IRs of any psychiatric disorder consistently increased across all perinatal periods from 2003 to 2013, then declined through 2021. This pattern held for depression, anxiety, stress-related disorder, alcohol use disorder, and drug use disorder. Tobacco use disorder and bipolar disorder increased gradually before stabilizing, psychosis remained stable, and ADHD continued to rise throughout the study period, albeit more slowly after 2013.
Paternal psychiatric disorder IRs were lower during pregnancy and early postpartum than in preconception weeks, reaching a low point of approximately 4 per 1000 person-years in late pregnancy before recovering to preconception levels by year’s end.
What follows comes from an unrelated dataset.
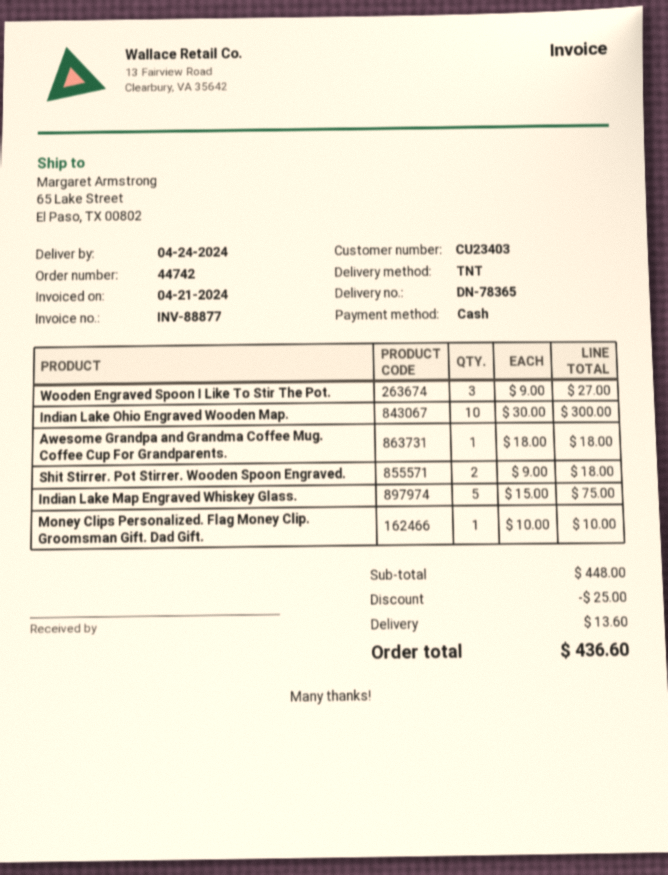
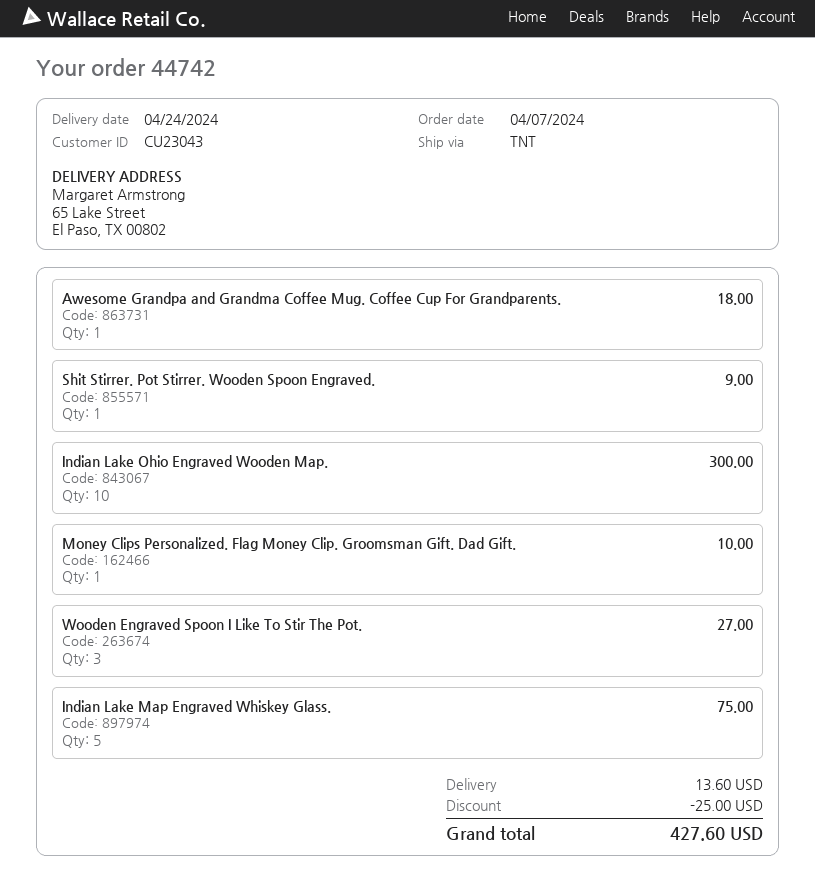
customer number: CU23403 -> CU23043
Shit Stirrer. Pot Stirrer. Wooden Spoon Engraved.: 2 for 18.00 -> 1 for 9.00
total: 436.60 -> 427.60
Depression and stress-related disorders slightly exceeded preconception rates by the close of the postpartum year, while tobacco use disorder, ADHD, bipolar disorder, and psychosis remained largely stable throughout.
Relative to corresponding preconception weeks, IRRs of any paternal psychiatric disorder were modestly elevated in early pregnancy, declined through mid-pregnancy, then recovered to preconception levels by late postpartum, even though absolute incidence rates during pregnancy remained lower than in the preconception period overall. Depression and stress-related disorders showed the sharpest postpartum rise, with IRRs exceeding preconception levels by more than 30 % in the final weeks of the first year. Tobacco use disorder, ADHD, bipolar disorder, and psychosis showed no meaningful deviation throughout.
Sensitivity analyses restricted by psychiatric history, geographic region, completeness of preconception follow-up, and birth order yielded consistent results, with IRRs slightly higher in analyses limited to Stockholm County, where primary care data supplement specialist records.
Fathers with lower educational attainment had substantially higher IRs of psychiatric disorder across all perinatal periods, though the relative pattern of IRRs was similar across educational strata. Year of childbirth, country of birth, and number of children did not significantly influence incidence rates or ratios.
Conclusions
This nationwide Swedish cohort study found that paternal psychiatric disorder incidence was lower during pregnancy and early postpartum relative to preconception, recovering to baseline by late postpartum.
Depression and stress-related disorders showed the most pronounced late postpartum rise, suggesting that the transition to fatherhood may carry delayed psychiatric risk or reflect delayed detection related to reduced help-seeking and underrecognition during the perinatal period.
The authors also note that, in contrast to mothers, fathers did not exhibit an early postpartum peak in disorders such as depression or psychosis, highlighting distinct sex-specific temporal patterns. These findings may in part reflect underdetection driven by reduced help-seeking among fathers. Together, the findings underscore the need for targeted paternal mental health surveillance extending through the full first postpartum year.